Impact of cyber and traditional bullying

Students in this study were more likely to report that their victimisation experiences were severe and were more likely to deliberately stay away from school if they were both cyber and traditionally bullied compared to being only traditionally bullied. Given not all forms of cyberbullying appear to be equal in terms of their impact on the target (Smith et al. 2008), such that the effect of receiving a threatening text message is not the same as receiving a threatening message on a social networking site, then it follows that talking with students about the range of behaviours they are experiencing will be important when responding to their needs. Slonje and Smith (2008) reported that cyberbullying using images or video, for example, was found by students to be more severe than other forms of cyberbullying, due to the potential size of the audience and because the targets can be identified.
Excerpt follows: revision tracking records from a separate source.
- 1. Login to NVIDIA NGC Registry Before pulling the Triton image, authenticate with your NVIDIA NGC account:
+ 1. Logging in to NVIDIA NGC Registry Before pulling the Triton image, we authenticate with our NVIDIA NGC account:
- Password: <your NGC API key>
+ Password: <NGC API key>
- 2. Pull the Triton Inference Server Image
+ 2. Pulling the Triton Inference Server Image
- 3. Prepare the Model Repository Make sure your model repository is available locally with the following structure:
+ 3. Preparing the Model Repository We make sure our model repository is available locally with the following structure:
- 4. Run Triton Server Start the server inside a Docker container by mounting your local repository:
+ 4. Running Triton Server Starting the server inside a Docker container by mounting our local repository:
As such the harm experienced may be exacerbated by the potential scale of the behaviour and may be largely social and emotional in nature.
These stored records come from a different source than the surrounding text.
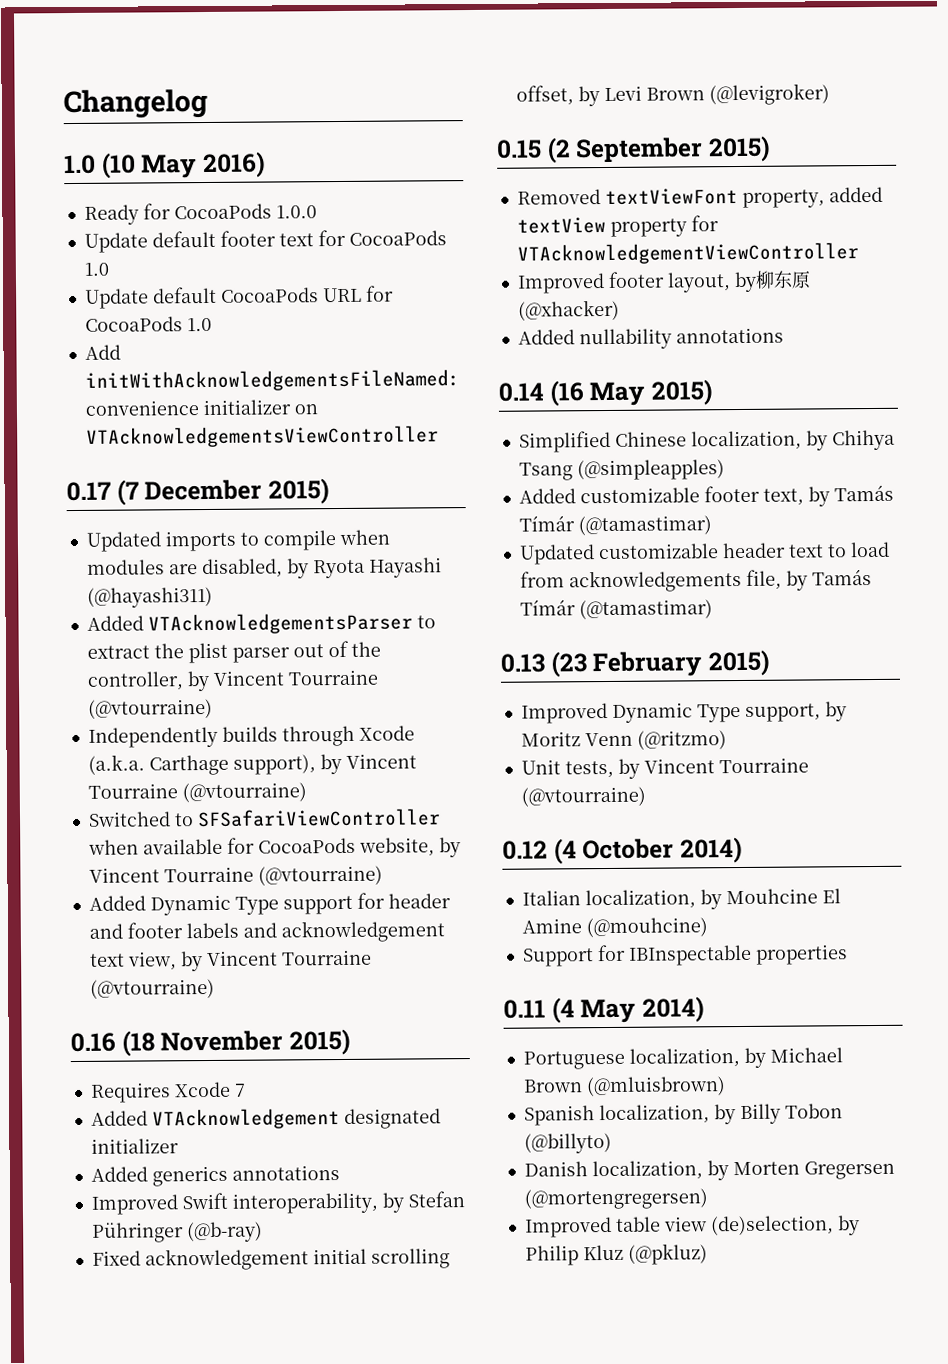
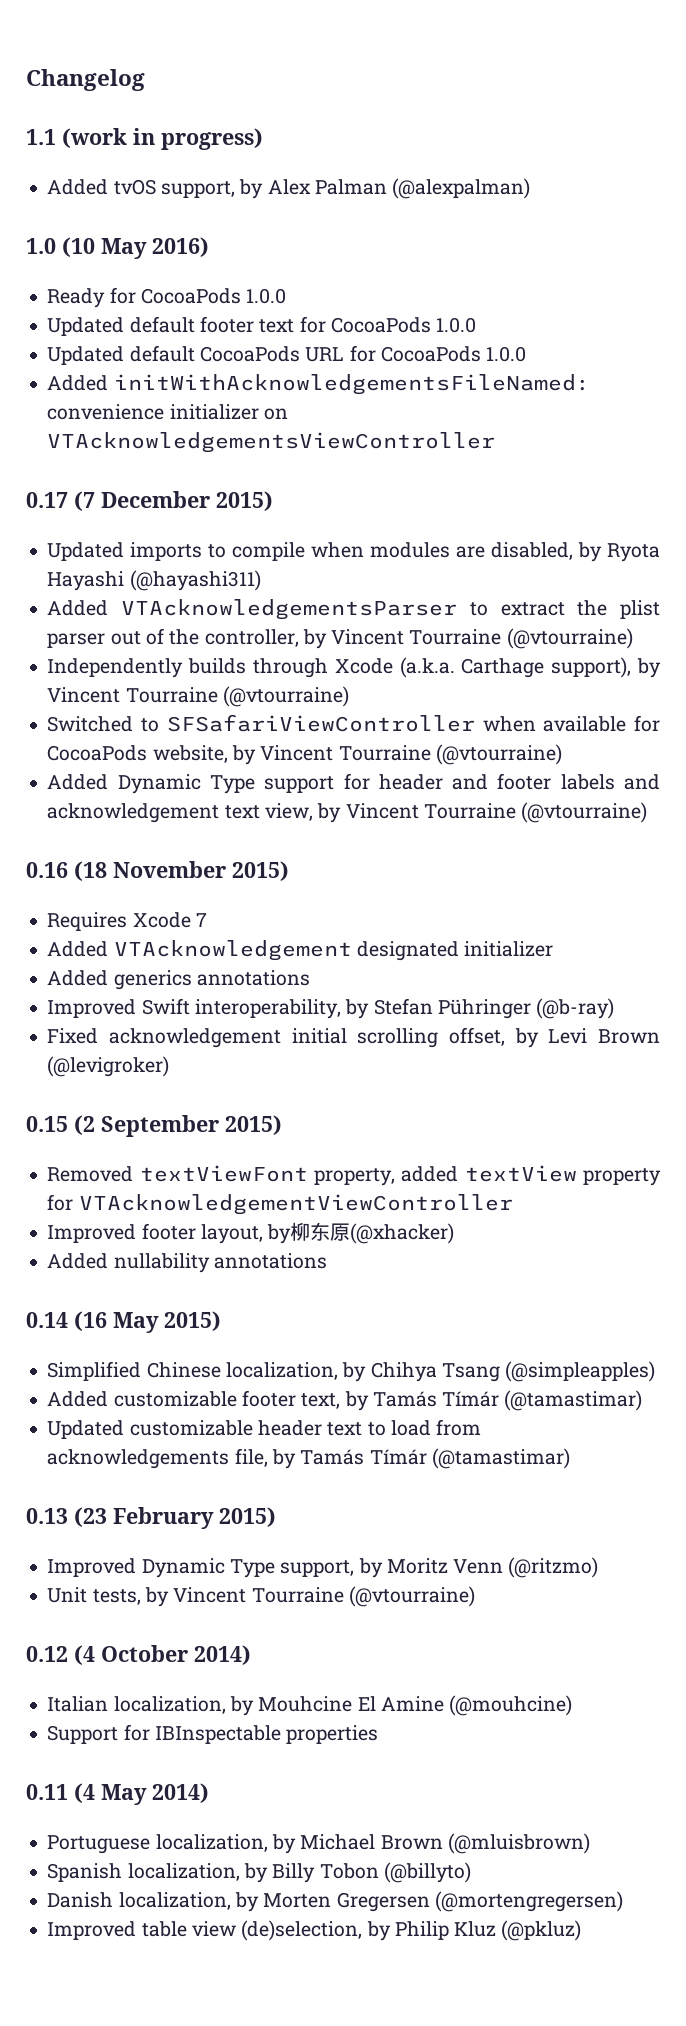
+ 1.1 (work in progress)
+ Added tvOS support, by Alex Palman (@alexpalman)
- Update default footer text for CocoaPods 1.0
- Update default CocoaPods URL for CocoaPods 1.0
- Add initWithAcknowledgementsFileNamed: convenience initializer on VTAcknowledgementsViewController
+ Updated default footer text for CocoaPods 1.0.0
+ Updated default CocoaPods URL for CocoaPods 1.0.0
+ Added initWithAcknowledgementsFileNamed: convenience initializer on VTAcknowledgementsViewController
From ages 13 to 15, females compared to males reported being more upset and having greater emotional difficulties related to bullying, yet were also more likely to tell someone. While it is possible that the more difficulties are experienced the more likely it is that a student will seek help, this increased help-seeking behaviour may also have occurred because girls were more likely to be cyber and traditionally bullied than boys. Interestingly, by age 14 and 15, girls were also more likely to report being absent from school as a result of their bullying experiences. As such absenteeism may be an important indicator for schools and families, especially among female students, of possible online/offline peer-related difficulties.

Strengths and limitations

The strengths of this study include its prospective longitudinal design, high consent and survey response rates, and analyses that accounted for the clustering of students in schools. Despite this, these findings are somewhat limited by the non-government school population from which this sample was drawn, and the study’s reliance on student self-report measures which are prone to biases that contribute to an inaccurate estimate of the prevalence of all forms of victimisation (Cornell and Bandyopadhyay 2010). Due to funding availability it was not possible to collect data at the end of 2009 and 2010 to enable equal time points for data collection. This may have contributed to some seasonal variation in the types of bullying reported. Lastly, the victimisation findings may be confounded by the multiple modalities used to assess the frequency of bullying in general. As such the students who experienced the same frequency of traditional bullying as those who experienced both cyber and traditional bullying may have experienced similar levels of impact, providing a limited understanding of the relative contribution of cyberbullying to this effect.

Conclusion

With a quarter of students, especially females, reporting they are experiencing both cyber and traditional forms of bullying and the associated health, wellbeing and academic harms, it is clear these behaviours are a significant public health problem. They require evidence-based resources and a strong and consistent community and political response. The need is great to encourage and enable school staff and families to help prevent, identify earlier and adequately support adolescents who have social and emotional difficulties, to reduce the likelihood that they are bullied. These prevention and intervention strategies must seek and involve young people’s voices to guide adults to be more knowledgeable and supportive.

This 3-year longitudinal study provides further evidence that cyberbullying nests closely with traditional bullying. As such schools and families need to be encouraged to see all these behaviours as harmful, and to implement policies and practices that deal with these behaviours together. Nonetheless, further studies are needed to test the applicability of these findings beyond this sample.